### ASSIGNED TASK
The following data has a line with "Offline Payment Tracking" and a line with "Custom payment methods". Write out exactly those lines and all the lines between them.

### DATA TO EXAMINE
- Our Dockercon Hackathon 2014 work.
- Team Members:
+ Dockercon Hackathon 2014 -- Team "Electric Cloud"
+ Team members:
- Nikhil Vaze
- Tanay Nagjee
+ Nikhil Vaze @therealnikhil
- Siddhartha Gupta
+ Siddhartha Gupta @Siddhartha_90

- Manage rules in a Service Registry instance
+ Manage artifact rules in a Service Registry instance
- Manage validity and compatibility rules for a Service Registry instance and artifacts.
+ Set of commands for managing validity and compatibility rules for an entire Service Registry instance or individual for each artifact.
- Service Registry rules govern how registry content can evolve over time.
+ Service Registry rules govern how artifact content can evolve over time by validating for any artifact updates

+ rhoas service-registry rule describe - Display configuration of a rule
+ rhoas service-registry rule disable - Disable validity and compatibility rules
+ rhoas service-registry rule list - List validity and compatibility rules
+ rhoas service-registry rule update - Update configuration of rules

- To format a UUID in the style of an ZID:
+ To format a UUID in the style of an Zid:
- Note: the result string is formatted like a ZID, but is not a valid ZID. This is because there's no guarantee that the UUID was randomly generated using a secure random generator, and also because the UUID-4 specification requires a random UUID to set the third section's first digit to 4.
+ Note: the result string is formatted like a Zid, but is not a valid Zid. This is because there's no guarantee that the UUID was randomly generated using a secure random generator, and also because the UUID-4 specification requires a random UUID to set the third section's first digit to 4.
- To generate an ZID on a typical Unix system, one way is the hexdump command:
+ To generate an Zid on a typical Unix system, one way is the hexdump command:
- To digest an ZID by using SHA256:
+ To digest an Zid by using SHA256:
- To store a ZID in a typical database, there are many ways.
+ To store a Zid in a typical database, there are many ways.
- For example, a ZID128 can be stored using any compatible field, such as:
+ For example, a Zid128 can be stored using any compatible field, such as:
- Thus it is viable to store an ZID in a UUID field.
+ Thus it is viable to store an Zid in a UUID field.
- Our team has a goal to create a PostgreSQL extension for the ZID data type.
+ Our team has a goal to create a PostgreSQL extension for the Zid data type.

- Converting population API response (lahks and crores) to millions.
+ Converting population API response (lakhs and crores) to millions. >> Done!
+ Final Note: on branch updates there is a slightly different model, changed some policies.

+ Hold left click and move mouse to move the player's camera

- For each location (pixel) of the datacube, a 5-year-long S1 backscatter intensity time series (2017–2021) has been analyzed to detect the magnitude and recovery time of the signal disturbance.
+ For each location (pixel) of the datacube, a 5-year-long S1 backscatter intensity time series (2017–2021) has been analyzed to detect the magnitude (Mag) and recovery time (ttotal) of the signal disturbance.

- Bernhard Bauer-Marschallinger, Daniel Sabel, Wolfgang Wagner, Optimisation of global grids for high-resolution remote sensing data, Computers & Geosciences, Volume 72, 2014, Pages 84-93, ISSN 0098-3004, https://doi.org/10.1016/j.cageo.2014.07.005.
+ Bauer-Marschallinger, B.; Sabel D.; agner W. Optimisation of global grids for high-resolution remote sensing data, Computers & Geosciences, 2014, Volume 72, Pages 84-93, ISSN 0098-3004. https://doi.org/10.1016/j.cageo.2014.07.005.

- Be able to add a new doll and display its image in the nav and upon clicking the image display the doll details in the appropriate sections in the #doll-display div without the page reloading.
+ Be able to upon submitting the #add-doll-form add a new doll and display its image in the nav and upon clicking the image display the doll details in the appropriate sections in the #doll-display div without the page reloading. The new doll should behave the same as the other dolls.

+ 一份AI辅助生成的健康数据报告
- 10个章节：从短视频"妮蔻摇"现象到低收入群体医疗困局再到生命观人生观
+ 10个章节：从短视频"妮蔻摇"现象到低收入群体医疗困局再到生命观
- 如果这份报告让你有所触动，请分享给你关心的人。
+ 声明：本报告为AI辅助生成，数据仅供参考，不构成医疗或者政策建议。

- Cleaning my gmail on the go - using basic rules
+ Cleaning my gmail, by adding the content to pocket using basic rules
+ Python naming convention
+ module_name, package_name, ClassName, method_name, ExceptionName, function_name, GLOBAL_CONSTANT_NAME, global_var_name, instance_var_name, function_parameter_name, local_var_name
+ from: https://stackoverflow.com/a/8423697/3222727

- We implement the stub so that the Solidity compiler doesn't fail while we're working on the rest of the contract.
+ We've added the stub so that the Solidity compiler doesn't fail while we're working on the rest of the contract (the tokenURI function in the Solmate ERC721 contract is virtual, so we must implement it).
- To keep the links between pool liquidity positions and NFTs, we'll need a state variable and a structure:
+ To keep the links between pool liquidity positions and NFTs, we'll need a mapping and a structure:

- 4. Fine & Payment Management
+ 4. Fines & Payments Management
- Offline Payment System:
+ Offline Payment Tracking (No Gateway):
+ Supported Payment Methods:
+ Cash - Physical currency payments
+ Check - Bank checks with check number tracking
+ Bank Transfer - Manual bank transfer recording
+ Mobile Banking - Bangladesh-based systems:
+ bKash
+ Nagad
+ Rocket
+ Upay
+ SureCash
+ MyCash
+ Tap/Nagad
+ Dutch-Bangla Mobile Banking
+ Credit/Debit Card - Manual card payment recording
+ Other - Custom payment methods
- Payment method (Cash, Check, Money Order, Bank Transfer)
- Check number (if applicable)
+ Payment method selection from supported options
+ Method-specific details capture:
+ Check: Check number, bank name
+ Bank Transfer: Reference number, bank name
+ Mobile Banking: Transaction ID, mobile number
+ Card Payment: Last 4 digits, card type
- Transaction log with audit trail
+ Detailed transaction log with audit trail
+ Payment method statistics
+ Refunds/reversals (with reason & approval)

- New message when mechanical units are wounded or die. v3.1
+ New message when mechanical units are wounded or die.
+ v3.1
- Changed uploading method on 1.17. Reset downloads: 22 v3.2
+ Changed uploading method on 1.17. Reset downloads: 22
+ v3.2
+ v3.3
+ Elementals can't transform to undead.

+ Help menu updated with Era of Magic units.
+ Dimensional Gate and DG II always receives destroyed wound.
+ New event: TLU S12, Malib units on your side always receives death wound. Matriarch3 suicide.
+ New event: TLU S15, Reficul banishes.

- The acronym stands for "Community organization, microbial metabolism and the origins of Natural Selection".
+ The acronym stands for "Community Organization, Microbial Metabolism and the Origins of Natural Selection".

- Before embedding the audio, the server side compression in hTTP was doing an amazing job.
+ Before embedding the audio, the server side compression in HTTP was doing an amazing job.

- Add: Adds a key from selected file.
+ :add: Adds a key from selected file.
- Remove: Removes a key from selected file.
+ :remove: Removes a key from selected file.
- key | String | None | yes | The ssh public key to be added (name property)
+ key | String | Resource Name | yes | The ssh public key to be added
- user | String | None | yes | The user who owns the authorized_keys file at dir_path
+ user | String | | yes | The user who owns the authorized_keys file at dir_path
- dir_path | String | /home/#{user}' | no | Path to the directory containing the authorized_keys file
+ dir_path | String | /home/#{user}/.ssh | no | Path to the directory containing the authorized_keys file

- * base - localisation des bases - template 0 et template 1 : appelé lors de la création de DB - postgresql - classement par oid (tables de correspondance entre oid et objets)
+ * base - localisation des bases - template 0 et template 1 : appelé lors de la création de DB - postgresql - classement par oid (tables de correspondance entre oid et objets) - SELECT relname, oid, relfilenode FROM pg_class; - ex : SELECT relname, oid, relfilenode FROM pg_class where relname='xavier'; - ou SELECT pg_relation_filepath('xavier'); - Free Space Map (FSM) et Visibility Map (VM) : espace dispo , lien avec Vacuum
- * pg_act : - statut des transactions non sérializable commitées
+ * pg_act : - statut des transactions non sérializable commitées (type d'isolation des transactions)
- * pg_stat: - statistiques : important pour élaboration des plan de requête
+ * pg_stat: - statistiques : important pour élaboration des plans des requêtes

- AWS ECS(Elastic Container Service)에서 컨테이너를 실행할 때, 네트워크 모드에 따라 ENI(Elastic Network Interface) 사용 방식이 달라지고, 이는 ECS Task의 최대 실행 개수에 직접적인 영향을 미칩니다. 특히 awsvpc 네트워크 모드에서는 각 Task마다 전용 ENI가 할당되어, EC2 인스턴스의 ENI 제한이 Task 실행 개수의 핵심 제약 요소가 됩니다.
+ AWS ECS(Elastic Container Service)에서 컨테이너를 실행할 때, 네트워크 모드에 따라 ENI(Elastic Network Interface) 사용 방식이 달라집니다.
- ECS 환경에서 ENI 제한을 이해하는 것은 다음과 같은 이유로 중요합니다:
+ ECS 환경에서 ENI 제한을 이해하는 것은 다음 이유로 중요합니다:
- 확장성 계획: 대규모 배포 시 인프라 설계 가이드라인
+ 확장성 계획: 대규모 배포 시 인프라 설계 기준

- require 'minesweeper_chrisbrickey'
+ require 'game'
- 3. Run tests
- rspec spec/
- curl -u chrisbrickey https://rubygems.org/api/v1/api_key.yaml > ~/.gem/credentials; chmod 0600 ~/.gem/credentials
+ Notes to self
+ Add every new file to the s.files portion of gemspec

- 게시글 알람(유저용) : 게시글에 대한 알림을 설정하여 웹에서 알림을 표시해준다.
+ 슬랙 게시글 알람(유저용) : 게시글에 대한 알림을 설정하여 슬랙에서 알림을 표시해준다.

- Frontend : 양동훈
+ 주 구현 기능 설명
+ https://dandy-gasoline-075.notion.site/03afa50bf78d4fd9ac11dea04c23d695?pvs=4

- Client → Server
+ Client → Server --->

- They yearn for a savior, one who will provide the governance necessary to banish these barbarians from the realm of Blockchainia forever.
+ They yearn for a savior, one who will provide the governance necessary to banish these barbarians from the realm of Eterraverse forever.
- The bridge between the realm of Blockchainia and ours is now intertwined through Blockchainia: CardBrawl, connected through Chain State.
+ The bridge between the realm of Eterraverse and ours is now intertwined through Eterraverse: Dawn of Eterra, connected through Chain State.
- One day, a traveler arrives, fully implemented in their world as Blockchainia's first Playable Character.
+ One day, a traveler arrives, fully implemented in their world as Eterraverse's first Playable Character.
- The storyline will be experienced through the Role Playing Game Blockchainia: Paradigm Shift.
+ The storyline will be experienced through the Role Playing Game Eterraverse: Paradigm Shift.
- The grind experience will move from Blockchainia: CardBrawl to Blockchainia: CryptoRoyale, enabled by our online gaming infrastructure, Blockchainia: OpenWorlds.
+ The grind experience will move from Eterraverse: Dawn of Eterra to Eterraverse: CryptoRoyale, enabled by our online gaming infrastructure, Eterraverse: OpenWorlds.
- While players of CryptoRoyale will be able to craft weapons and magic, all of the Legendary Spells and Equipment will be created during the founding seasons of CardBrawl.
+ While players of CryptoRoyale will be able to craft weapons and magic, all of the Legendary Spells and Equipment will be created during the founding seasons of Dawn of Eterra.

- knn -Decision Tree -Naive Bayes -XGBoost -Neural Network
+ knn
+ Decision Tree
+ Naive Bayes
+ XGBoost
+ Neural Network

### TASK OUTPUT
+ Offline Payment Tracking (No Gateway):
+ Supported Payment Methods:
+ Cash - Physical currency payments
+ Check - Bank checks with check number tracking
+ Bank Transfer - Manual bank transfer recording
+ Mobile Banking - Bangladesh-based systems:
+ bKash
+ Nagad
+ Rocket
+ Upay
+ SureCash
+ MyCash
+ Tap/Nagad
+ Dutch-Bangla Mobile Banking
+ Credit/Debit Card - Manual card payment recording
+ Other - Custom payment methods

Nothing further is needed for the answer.